____ Provided records
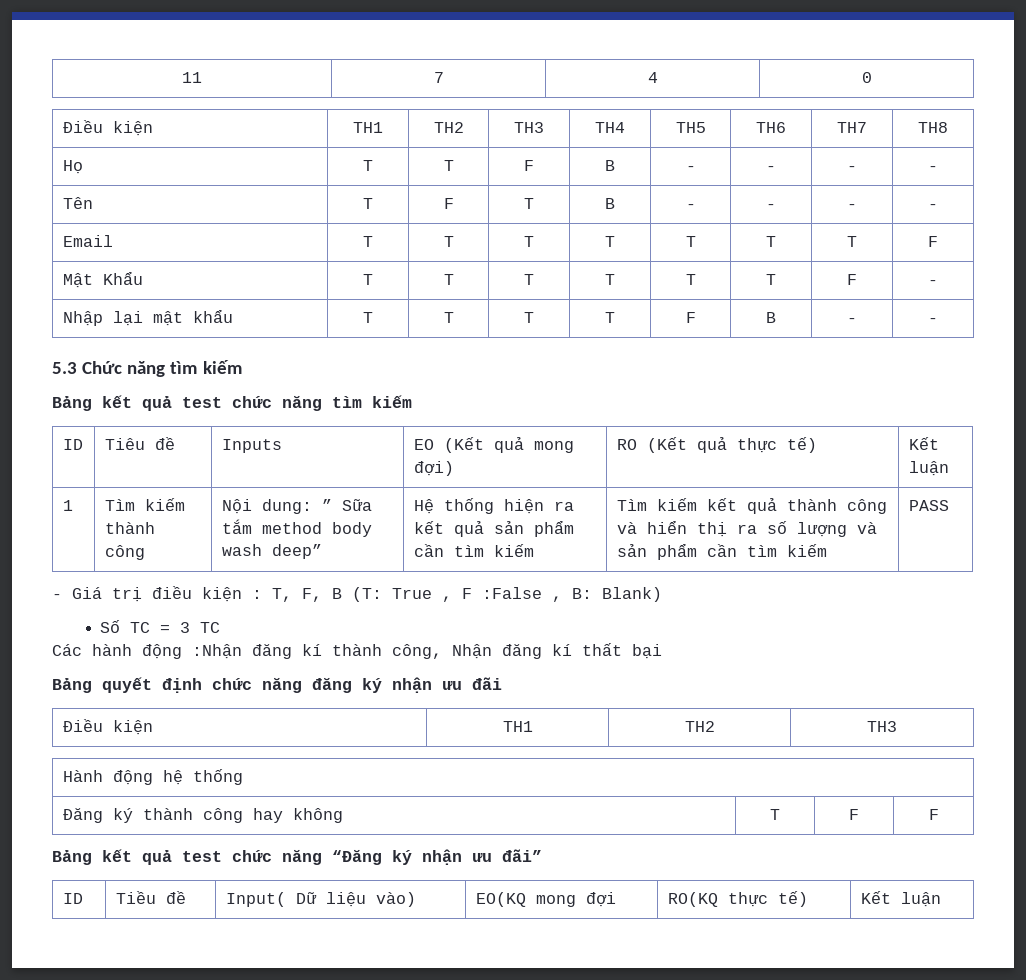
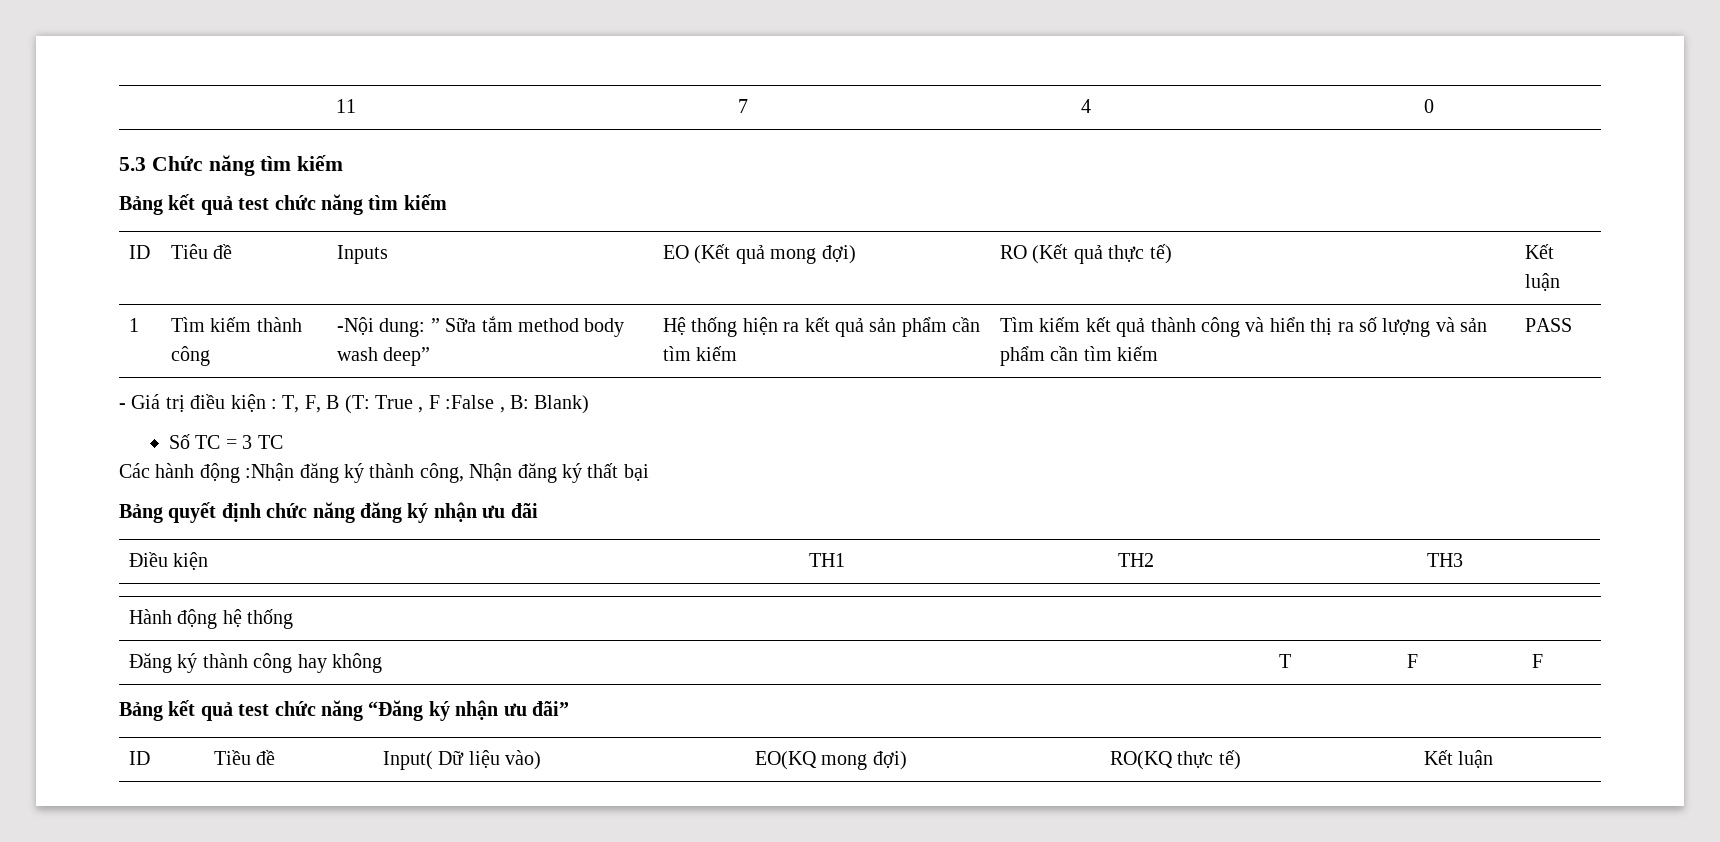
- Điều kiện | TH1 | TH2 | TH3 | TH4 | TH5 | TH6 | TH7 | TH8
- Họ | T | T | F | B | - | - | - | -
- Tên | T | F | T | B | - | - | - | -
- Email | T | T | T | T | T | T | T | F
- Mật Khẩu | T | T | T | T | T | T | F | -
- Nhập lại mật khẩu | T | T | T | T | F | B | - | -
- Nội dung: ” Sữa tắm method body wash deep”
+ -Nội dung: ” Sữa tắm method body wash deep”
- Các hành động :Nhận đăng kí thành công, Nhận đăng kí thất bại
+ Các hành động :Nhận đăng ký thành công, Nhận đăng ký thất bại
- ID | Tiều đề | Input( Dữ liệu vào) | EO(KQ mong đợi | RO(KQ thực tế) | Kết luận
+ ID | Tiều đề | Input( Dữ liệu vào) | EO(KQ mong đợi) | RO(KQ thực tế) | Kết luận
________
_Problem statement_
Look for the line with "- Email | T | T | T | T | T | T | T | F" in the records above. Repeat it and each line after it exactly.

_Task output_
- Email | T | T | T | T | T | T | T | F
- Mật Khẩu | T | T | T | T | T | T | F | -
- Nhập lại mật khẩu | T | T | T | T | F | B | - | -
- Nội dung: ” Sữa tắm method body wash deep”
+ -Nội dung: ” Sữa tắm method body wash deep”
- Các hành động :Nhận đăng kí thành công, Nhận đăng kí thất bại
+ Các hành động :Nhận đăng ký thành công, Nhận đăng ký thất bại
- ID | Tiều đề | Input( Dữ liệu vào) | EO(KQ mong đợi | RO(KQ thực tế) | Kết luận
+ ID | Tiều đề | Input( Dữ liệu vào) | EO(KQ mong đợi) | RO(KQ thực tế) | Kết luận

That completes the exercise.